Now I think that is a valid critique, although I have not seen many Michael Cera movies. You can combine them to get The Hurt Locker, but this is fairly rare; more commonly, you get a lopsided combination, as in Inception, for example. Competently produced, balanced enough to be decent, etc. Not a masterpiece, but most of us do not have tastes as critical as this readership's.
I rather liked Inception, but I belong to the tribe of semi-casual watchers who can only understand why a movie affected them the way it did after a great deal of retrospection and introspection. I do believe that an emotional movie can stand on its own much more effectively than an action movie, but good movies often require a combination of both.
In other words, most people here will probably agree that you can make an excellent movie with a near total emphasis on emotion and character, while you cannot make an excellent movie by ignoring those factors. Compare Citizen Kane to Transformers 2 (An unfair comparison, but I cannot think of any movies that fit into the latter category and have stood the test of time.

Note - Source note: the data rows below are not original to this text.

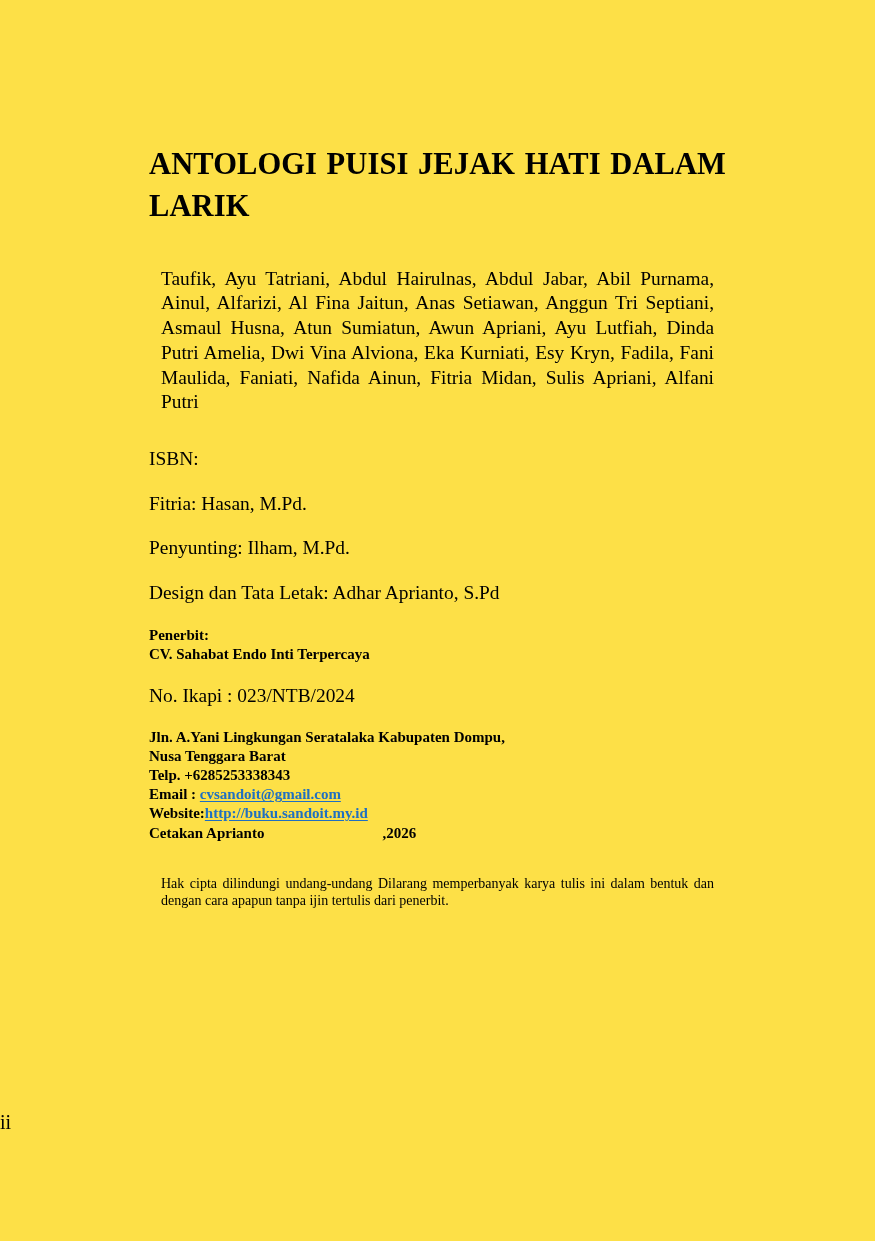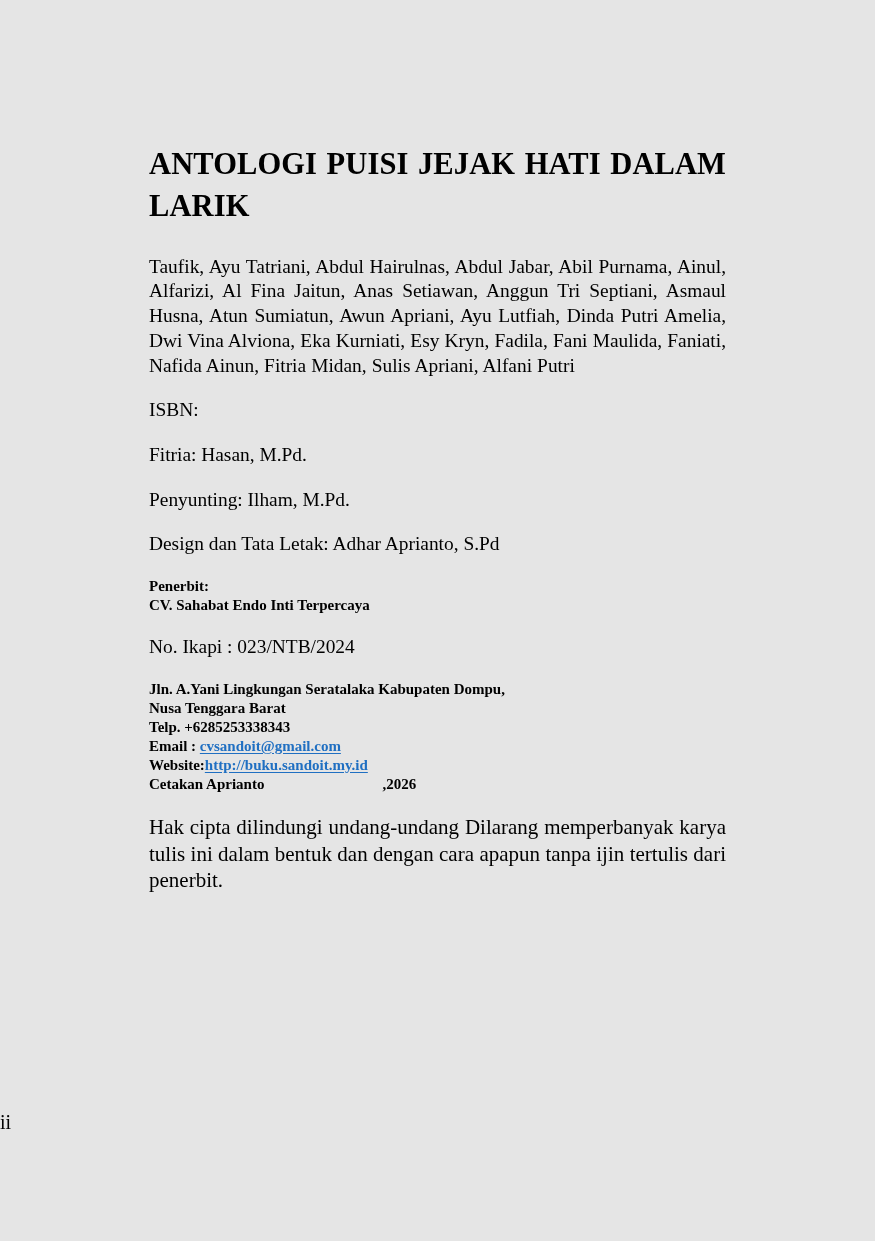--- a/index.html
+++ b/index.html
@@ -15,21 +15,21 @@
     color: #000000;
     overflow: hidden;
   }
 
   .page {
     position: absolute;
     left: 0;
     top: 0;
     width: 875px;
     height: 1241px;
-    background: #e5e5e5;
+    background: #fde047;
   }
 
   .content {
     position: absolute;
     left: 149px;
     top: 144px;
     width: 577px;
   }
 
   
@@ -59,38 +59,38 @@
     margin: 0;
   }
   .gap-title-authors { height: 27px; }
   .gap-sm { height: 20px; }
 
   .authors-para {
     font-size: 19.4px;
     line-height: 1.275;
     text-align: justify;
     text-align-last: left;
-    margin: 0;
+    margin: 12px;
     word-spacing: 0.2px;
   }
 
   .line {
     display: block;
     font-size: 15px;
     line-height: 1.27;
     white-space: pre;
     font-weight: bold;
   }
 
   .copyright-para {
-    font-size: 21px;
+    font-size: 14px;
     line-height: 1.275;
     text-align: justify;
     text-align-last: left;
-    margin: 0;
+    margin: 12px;
   }
 
   a.doc-link,
   .doc-link {
     color: #1f6fc2;
     text-decoration: underline;
     text-underline-offset: 1.5px;
     text-align: center;
   }
 

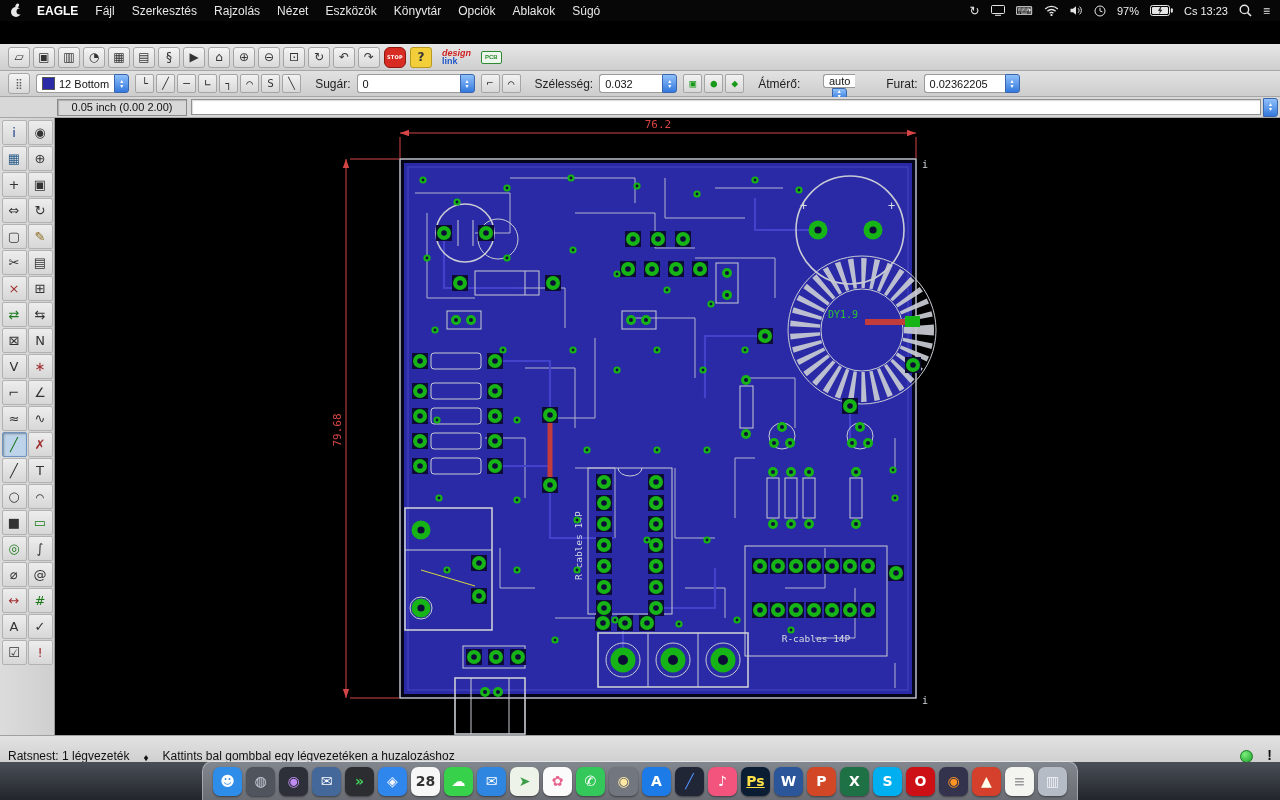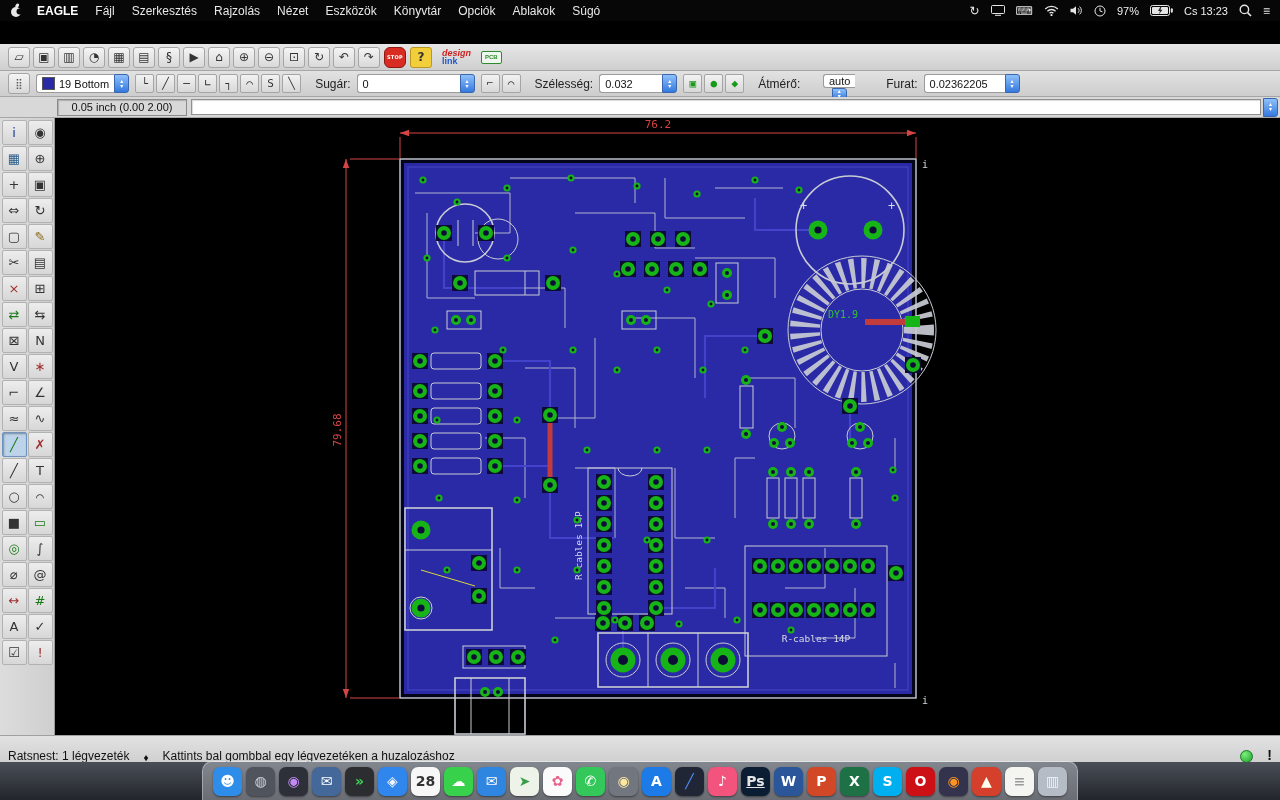--- a/index.html
+++ b/index.html
@@ -272,21 +272,21 @@
       <span>PCB</span>
       <span title="QUOTE"></span>
     </div>
   </div>
 
   <div id="toolbar2">
     <button class="tbtn grid">⣿</button>
     <div class="combo">
       <span class="cfield">
           <span class="swatch"></span>
-          <span>19 Bottom</span>
+          <span>12 Bottom</span>
         </span>
       <span class="stepper">
           <i>▴</i>
           <i>▾</i>
         </span>
     </div>
     <div id="bends">
 
     <button class="bbtn">
           <span>└</span>
@@ -869,21 +869,21 @@
       <button class="dicon" style="background: rgb(29, 123, 232);">
         <span class="dg" style="color: rgb(255, 255, 255);">A</span>
       </button>
       <button class="dicon" style="background: rgb(32, 38, 53);">
         <span class="dg" style="color: rgb(79, 142, 248);">╱</span>
       </button>
       <button class="dicon" style="background: rgb(242, 84, 126);">
         <span class="dg" style="color: rgb(255, 255, 255);">♪</span>
       </button>
       <button class="dicon" style="background: rgb(11, 29, 51);">
-        <span class="dg" style="color: #e5e5e5; text-decoration: underline;">Ps</span>
+        <span class="dg" style="color: #fde047; text-decoration: underline;">Ps</span>
       </button>
       <button class="dicon" style="background: rgb(43, 87, 154);">
         <span class="dg" style="color: rgb(255, 255, 255);">W</span>
       </button>
       <button class="dicon" style="background: rgb(210, 71, 38);">
         <span class="dg" style="color: rgb(255, 255, 255);">P</span>
       </button>
       <button class="dicon" style="background: rgb(30, 113, 69);">
         <span class="dg" style="color: rgb(255, 255, 255);">X</span>
       </button>

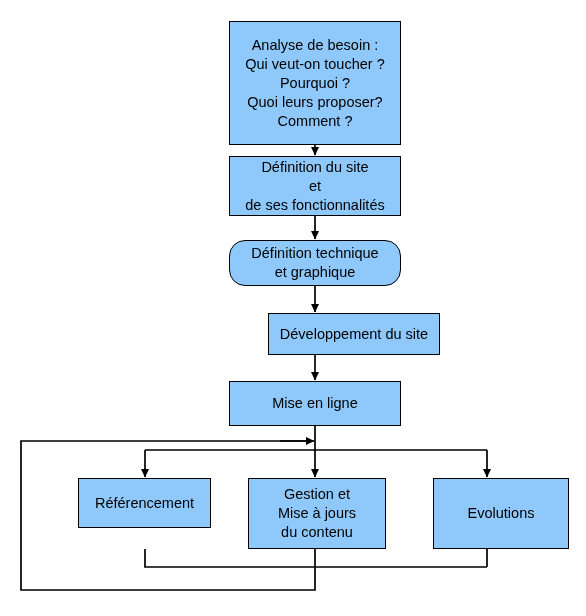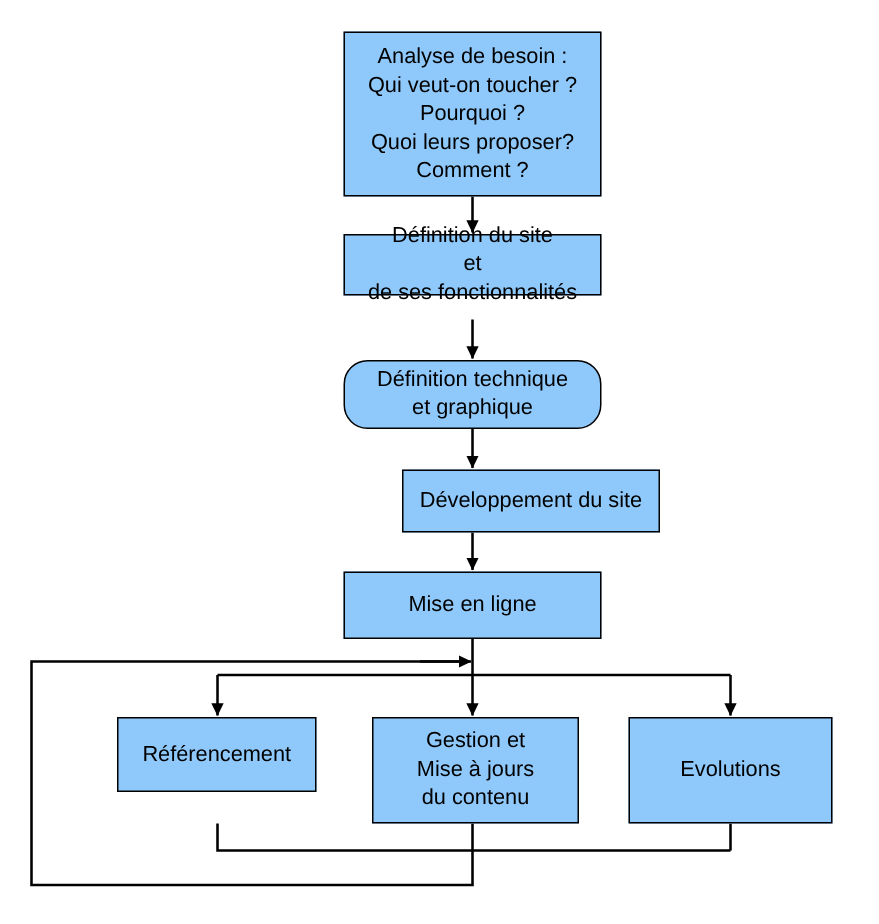--- a/index.html
+++ b/index.html
@@ -68,38 +68,38 @@
       <line x1="487" y1="450" x2="487" y2="477" marker-end="url(#arrowhead)"></line>
 
       <path d="M 145 549 L 145 567 L 487 567"></path>
       <path d="M 487 549 L 487 567"></path>
       <path d="M 315 549 L 315 590 L 21 590 L 21 441 L 307 441"></path>
 
       <line x1="280" y1="441" x2="314" y2="441" marker-end="url(#arrowhead)"></line>
     </g>
   </svg>
 
-  <div class="node-box" style="left:229px; top:21px; width:172px; height:110px;">Analyse de besoin :
+  <div class="node-box" style="left:229px; top:21px; width:172px; height:124px;">Analyse de besoin :
 Qui veut-on toucher ?
 Pourquoi ?
 Quoi leurs proposer?
 Comment ?</div>
 
-  <div class="node-box" style="left:229px; top:156px; width:172px; height:41px;">Définition du site
+  <div class="node-box" style="left:229px; top:156px; width:172px; height:60px;">Définition du site
 et
 de ses fonctionnalités</div>
 
   <div class="node-box" style="left:229px; top:240px; width:172px; height:46px;border-radius:16px;">Définition technique
 et graphique</div>
 
   <div class="node-box" style="left:229px; top:313px; width:172px; height:42px;margin-left:39px;">Développement du site</div>
 
   <div class="node-box" style="left:229px; top:381px; width:172px; height:45px;">Mise en ligne</div>
 
   <div class="node-box" style="left:78px; top:478px; width:133px; height:50px;">Référencement</div>
 
   <div class="node-box" style="left:248px; top:478px; width:138px; height:71px;">Gestion et
 Mise à jours
 du contenu</div>
 
-  <div class="node-box" style="left:419px; top:478px; width:136px; height:71px;">Evolutions</div>
+  <div class="node-box" style="left:433px; top:478px; width:136px; height:71px;">Evolutions</div>
 
 </div>
 
 </body></html>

Telling).
It seems to me (despite how admittedly untrained and lowly my critical mind may be) that you object to a movie that has no action and relatively weak characterization more than you do to one that has no characterization and decent action, which is a fair complaint. An action movie, after all, can still delight us with big booms and macho catchphrases, although we forget about it the very next day.